If you look at some AMD EPYC 7002 series “Rome” marketing material, you will see that there are four SKUs that are optimized for 4 channel memory configurations. These are the AMD EPYC 7282, AMD EPYC 7272, AMD EPYC 7252, and AMD EPYC 7232P parts. In our AMD EPYC 7232P Review, we briefly touched on the subject. Before we get to the other SKUs, we wanted to discuss what is going on, some thoughts around the why of the product, and some competitive context. It is at least somewhat strange we have not seen competitive marketing in this segment, and we are going to try discussing why.

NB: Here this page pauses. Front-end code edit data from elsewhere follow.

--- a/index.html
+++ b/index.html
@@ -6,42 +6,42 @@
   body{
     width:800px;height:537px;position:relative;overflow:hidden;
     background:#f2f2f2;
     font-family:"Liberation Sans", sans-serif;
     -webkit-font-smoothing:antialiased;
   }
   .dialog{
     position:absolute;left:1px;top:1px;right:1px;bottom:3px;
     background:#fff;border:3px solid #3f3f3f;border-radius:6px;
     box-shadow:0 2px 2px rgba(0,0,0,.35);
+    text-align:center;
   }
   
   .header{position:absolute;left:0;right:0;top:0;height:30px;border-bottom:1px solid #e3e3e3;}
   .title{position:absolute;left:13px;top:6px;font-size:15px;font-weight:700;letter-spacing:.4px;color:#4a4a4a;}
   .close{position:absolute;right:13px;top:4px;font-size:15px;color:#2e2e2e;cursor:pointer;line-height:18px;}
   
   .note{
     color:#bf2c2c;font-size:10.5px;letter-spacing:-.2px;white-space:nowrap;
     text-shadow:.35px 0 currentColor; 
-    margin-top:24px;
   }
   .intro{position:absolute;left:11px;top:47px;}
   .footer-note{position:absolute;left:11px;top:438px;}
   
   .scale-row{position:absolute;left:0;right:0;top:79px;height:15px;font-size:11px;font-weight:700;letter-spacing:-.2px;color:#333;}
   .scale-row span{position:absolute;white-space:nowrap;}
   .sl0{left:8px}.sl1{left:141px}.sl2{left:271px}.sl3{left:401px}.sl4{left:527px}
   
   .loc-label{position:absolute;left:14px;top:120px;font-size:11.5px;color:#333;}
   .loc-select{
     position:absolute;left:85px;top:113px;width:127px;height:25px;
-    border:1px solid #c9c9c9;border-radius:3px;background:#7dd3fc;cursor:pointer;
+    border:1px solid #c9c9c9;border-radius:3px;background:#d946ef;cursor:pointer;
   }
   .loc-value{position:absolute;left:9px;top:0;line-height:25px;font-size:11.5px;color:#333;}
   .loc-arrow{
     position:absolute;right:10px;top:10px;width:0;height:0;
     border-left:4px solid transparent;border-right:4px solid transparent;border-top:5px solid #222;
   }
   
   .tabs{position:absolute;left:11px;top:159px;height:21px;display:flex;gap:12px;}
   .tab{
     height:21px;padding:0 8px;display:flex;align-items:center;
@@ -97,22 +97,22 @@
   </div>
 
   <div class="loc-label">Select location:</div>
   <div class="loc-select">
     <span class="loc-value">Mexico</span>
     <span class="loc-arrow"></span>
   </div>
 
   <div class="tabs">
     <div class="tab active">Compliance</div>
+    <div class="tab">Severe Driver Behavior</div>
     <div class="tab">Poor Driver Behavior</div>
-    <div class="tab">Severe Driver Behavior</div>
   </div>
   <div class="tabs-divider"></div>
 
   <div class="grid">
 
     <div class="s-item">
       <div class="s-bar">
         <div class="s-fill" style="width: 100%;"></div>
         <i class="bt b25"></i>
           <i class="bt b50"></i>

One Slide on AMD Chiplet Design for Rome and Matisse
To understand what AMD is doing, one needs to gain an appreciation for AMD doing very modular chip design by current standards. This is AMD’s slide from Hot Chips 31 on how it designs its CPUs in modular pieces.
Essentially, AMD takes its x86 cores built using a 7nm process in what it calls CCDs. It then mates a number of those CCDs with either a server or client I/O die. That makes the AMD EPYC 7002 series “Rome” CPUs as well as the desktop Ryzen 3000 series. The I/O dies are so modular that AMD even uses a version of its client I/O die for its X570 chipset. The server I/O die does not have a chipset which saves on server platform BOM cost and power consumption versus current Intel Xeon Scalable CPUs.
As a quick note, if you would prefer to listen to this article in YouTube format:
Those I/O dies are responsible for many things, but the three we are going to care about here is connecting CCDs, DDR4 memory, and PCIe. On the EPYC side, we went into this in more detail if you read our AMD EPYC 7002 Series Rome Delivers a Knockout piece.
Using the AMD Ryzen 3950X as a fully-populated “Matisse” example, one can see we have two CCDs and one client IOD. That IOD connects the CCDs, two channels of DDR4 memory, and PCIe.
Turning to the AMD EPYC 7002 series “Rome” CPU, one can see a similar concept. The larger server IOD can connect eight of the CCDs, eight DDR4 memory channels, and PCIe Gen4 fabric/ or Infinity Fabric interconnect for dual-socket configurations.
A way we are going to use in this article to think about how these two AMD platforms relate is to think of a fully-populated EPYC 7002 series SKU, the AMD EPYC 7742 as somewhat analogous to four AMD Ryzen 3950X parts.
With four fully populated Matisse client packages, we have 2 CCDs per Ryzen 3950X x 4 = 8 CCDs total and 2 DDR4 channels per Ryzen 3950X x 4 = 8 DDR4 channels total.
Coincidentally, on the larger server I/O die we find connectivity for eight DDR4 channels and eight CCDs.
We re-labeled the out of the package I/O lanes as DDR4 channels here, and are going to use that as a conceptual model for our discussion. If we think of the AMD EPYC 7002 series as four Ryzen 3000 Matisse client parts combined and optimized for servers, it helps to understand what is going on with the Rome parts optimized for 4-channel memory.
Apologies in advance to the AMD engineer(s) who are going to see this conceptual model and start to shake wanting to point out differences. We are using this to explain broadly what is going on, not the exact implementation detail.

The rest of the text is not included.